*** Input Section Begins ***

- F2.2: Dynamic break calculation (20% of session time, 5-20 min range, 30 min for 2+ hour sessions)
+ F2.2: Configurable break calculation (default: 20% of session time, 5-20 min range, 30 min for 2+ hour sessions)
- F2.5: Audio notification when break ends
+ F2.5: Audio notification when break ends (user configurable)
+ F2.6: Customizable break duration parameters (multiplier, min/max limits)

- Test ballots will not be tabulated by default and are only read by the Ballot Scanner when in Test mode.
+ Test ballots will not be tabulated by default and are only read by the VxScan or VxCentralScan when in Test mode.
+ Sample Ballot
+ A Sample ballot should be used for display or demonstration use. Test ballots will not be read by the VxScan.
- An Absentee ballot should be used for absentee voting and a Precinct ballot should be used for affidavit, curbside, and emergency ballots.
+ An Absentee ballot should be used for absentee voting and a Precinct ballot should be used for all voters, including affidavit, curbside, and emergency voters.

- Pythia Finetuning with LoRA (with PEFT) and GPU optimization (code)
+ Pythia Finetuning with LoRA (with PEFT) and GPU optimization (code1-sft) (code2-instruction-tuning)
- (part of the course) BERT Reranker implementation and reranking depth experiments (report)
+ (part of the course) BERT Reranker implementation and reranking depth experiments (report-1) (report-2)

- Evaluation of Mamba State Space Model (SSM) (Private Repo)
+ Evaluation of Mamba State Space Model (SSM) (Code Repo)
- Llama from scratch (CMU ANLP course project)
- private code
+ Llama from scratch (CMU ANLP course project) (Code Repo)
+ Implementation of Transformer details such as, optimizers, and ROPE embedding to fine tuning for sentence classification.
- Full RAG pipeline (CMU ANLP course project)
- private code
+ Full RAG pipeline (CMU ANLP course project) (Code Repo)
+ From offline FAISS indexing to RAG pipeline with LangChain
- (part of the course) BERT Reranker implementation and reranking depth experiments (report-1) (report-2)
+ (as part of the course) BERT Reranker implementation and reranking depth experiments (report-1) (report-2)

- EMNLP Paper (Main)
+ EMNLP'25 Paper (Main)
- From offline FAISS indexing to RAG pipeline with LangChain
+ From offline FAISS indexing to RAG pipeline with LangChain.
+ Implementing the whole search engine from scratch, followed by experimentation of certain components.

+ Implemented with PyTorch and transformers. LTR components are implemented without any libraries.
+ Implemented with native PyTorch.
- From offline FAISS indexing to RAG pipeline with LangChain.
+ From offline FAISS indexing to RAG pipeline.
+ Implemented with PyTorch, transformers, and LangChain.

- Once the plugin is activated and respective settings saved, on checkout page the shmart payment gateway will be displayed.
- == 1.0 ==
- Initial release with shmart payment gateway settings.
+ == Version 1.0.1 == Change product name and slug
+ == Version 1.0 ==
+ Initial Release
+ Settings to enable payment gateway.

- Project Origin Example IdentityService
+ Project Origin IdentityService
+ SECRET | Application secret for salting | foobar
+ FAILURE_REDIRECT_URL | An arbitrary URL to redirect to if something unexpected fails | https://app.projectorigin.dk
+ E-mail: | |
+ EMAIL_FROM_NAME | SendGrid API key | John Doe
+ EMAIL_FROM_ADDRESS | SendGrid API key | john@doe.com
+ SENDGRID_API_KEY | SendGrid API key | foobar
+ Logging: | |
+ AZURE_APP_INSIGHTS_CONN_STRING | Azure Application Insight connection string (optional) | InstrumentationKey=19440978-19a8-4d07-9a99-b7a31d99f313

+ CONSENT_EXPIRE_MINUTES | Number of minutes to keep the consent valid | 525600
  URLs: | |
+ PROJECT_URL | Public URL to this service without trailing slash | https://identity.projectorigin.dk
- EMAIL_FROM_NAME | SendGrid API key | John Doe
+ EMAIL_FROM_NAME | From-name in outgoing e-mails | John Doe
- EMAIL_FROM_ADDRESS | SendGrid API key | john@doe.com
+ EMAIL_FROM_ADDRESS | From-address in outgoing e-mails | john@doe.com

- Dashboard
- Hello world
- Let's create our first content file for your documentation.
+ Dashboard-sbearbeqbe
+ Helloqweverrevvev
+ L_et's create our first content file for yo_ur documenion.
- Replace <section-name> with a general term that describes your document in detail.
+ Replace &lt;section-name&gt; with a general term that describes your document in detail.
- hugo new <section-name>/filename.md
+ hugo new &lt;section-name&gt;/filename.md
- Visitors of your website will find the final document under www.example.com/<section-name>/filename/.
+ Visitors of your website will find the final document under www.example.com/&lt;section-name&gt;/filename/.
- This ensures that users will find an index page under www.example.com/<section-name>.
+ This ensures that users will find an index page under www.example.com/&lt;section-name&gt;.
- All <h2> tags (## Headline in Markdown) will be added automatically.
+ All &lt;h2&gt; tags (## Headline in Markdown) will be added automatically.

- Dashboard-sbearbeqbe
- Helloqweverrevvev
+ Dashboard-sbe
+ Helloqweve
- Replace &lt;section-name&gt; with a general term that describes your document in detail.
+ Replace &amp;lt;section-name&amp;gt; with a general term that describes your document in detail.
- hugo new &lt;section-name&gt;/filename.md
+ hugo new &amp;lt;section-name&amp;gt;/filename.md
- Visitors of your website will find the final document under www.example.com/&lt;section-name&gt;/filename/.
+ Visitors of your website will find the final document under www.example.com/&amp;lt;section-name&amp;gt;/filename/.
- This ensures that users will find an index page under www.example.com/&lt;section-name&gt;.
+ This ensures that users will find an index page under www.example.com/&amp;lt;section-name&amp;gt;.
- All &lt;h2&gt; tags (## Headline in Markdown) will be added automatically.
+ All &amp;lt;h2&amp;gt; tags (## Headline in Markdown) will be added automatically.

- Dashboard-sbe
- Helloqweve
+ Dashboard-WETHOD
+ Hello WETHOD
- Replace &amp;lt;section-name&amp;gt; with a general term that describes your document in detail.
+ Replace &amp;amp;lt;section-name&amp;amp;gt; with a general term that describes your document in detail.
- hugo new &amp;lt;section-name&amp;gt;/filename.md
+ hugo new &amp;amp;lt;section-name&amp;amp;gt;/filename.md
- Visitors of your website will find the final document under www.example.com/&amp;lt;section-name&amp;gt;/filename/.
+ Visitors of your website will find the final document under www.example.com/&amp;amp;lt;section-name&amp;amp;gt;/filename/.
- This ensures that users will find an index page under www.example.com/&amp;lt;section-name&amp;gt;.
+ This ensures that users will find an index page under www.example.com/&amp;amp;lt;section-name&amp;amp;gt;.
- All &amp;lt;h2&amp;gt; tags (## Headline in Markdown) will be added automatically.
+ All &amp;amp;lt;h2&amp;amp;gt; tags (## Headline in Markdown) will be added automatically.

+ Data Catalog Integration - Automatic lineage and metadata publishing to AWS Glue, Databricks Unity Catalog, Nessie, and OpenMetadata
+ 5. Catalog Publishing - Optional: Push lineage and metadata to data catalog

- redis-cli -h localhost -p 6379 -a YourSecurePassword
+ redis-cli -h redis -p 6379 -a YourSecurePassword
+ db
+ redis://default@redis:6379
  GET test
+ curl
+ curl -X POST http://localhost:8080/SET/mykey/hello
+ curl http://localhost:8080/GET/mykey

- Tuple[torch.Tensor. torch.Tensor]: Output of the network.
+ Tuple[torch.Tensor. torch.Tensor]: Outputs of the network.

*** Input Section Ends ***

* Goal of the exercise
The range begins at the line containing "Replace &amp;amp;lt;section-name&amp;amp;gt; with" and ends at the last line of the entries; reproduce it exactly.

* Your solution
+ Replace &amp;amp;lt;section-name&amp;amp;gt; with a general term that describes your document in detail.
- hugo new &amp;lt;section-name&amp;gt;/filename.md
+ hugo new &amp;amp;lt;section-name&amp;amp;gt;/filename.md
- Visitors of your website will find the final document under www.example.com/&amp;lt;section-name&amp;gt;/filename/.
+ Visitors of your website will find the final document under www.example.com/&amp;amp;lt;section-name&amp;amp;gt;/filename/.
- This ensures that users will find an index page under www.example.com/&amp;lt;section-name&amp;gt;.
+ This ensures that users will find an index page under www.example.com/&amp;amp;lt;section-name&amp;amp;gt;.
- All &amp;lt;h2&amp;gt; tags (## Headline in Markdown) will be added automatically.
+ All &amp;amp;lt;h2&amp;amp;gt; tags (## Headline in Markdown) will be added automatically.

+ Data Catalog Integration - Automatic lineage and metadata publishing to AWS Glue, Databricks Unity Catalog, Nessie, and OpenMetadata
+ 5. Catalog Publishing - Optional: Push lineage and metadata to data catalog

- redis-cli -h localhost -p 6379 -a YourSecurePassword
+ redis-cli -h redis -p 6379 -a YourSecurePassword
+ db
+ redis://default@redis:6379
  GET test
+ curl
+ curl -X POST http://localhost:8080/SET/mykey/hello
+ curl http://localhost:8080/GET/mykey

- Tuple[torch.Tensor. torch.Tensor]: Output of the network.
+ Tuple[torch.Tensor. torch.Tensor]: Outputs of the network.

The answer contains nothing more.